What is a pull-based process?

In this scenario, you can treat a cluster of servers like chef-server, AWS code deploys, or any other agent-based deployed in high availability formation to pull the build and auto-heal your infrastructure.

1_8XiQlujjlg7yGbrz4IOv2g.jpeg When your infrastructure is below 500 assets, it works like a charm, but beyond that, this method starts to fail because of the following reasons.

  1. You will have more human resources managing these configurations from GUI or not following other IaC practices, making it your single point of failure.
  2. With scale, you miss creating active-active or divide the blast radius of your infra assets. A logical group of services based on service type or product type would reduce the impact of failure.
  3. With scale deployment agents, maintenance and optimization become very tricky, job workload keeps increasing, and workload rises over the period. One day few servers will break, and the agent takes the troll, which is ignored to be optimized by the fellow DevOps engineers.
  4. Every startup engineering team wants to keep capacity for a product, but they don’t want to spend a dime on monitoring and observability frameworks. It keeps the business profitable, but as you scale, you need to find the right time to start spending because you literally cannot drive a car at a high pace without knowing monitoring and business data.

What is mutable vs. immutable infrastructure?

Mutable infrastructure can be updated and configured as per the requirement. You can treat the MySQL community setup used by most startups as a perfect example for mutable infrastructure. With mutable infrastructure, you can log in to servers, apply patches, update configuration, scale up/down it, etc.

On the other hand, Immutable infrastructure can never be modified once it is deployed. A perfect example is your docker images for your Kubernetes cluster.

The most prominent mistake startups make is by using push-based leading tools like Ansible for mutable infrastructure or not using the benefits of spot instances for their Kubernetes cluster. The combination that works well for startups uses a push-based strategy for mutable infrastructure and a pull-based strategy for immutable infrastructure. Both these strategies come along with their own set of pros & cons. The answer depends on your primary demand and how much customization you are ready to perform.

Push-based configuration management is better suited to static infrastructure, whereas pull-based configuration management is better suited to an excessively dynamic system.

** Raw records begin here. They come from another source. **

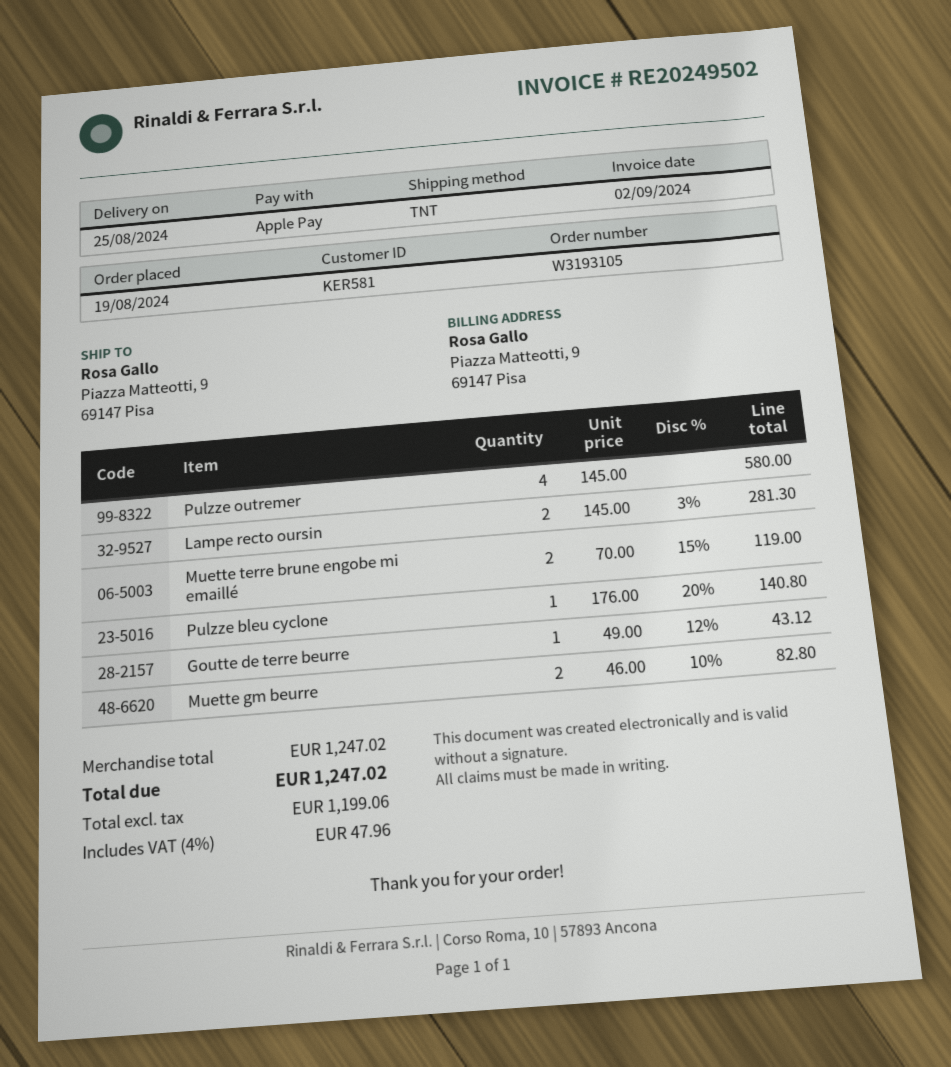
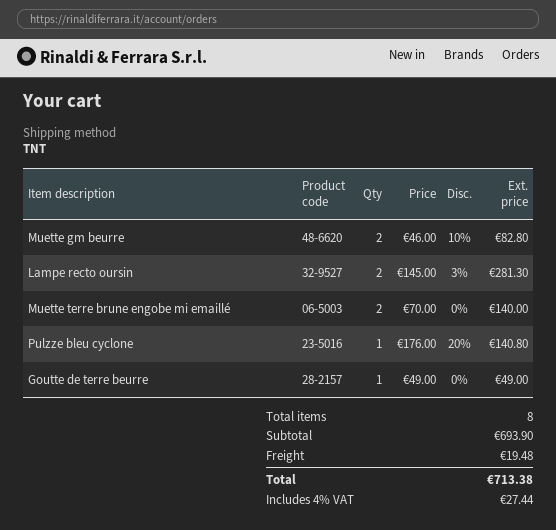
Pulzze outremer: 4 x 145.00 = 580.00 -> none
Muette terre brune engobe mi emaillé: 2 x 70.00 - 15% = 119.00 -> 2 x 70.00 = 140.00
Goutte de terre beurre: 1 x 49.00 - 12% = 43.12 -> 1 x 49.00 = 49.00
subtotal: 1247.02 -> 693.90
shipping: none -> 19.48
tax: 4% = 47.96 -> 4% = 27.44
total: 1247.02 -> 713.38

While, the pull strategy is far safer since cluster credentials are not accessible outside the cluster, and this would boost security so significantly that the extra effort would be worthwhile.

Both approaches function and are not mutually exclusive, but it is critical to grasp their significant disparities.

Using a combination of the two could also work wonders, use the right tool and right strategy in the right problem.

Happy CI/CD!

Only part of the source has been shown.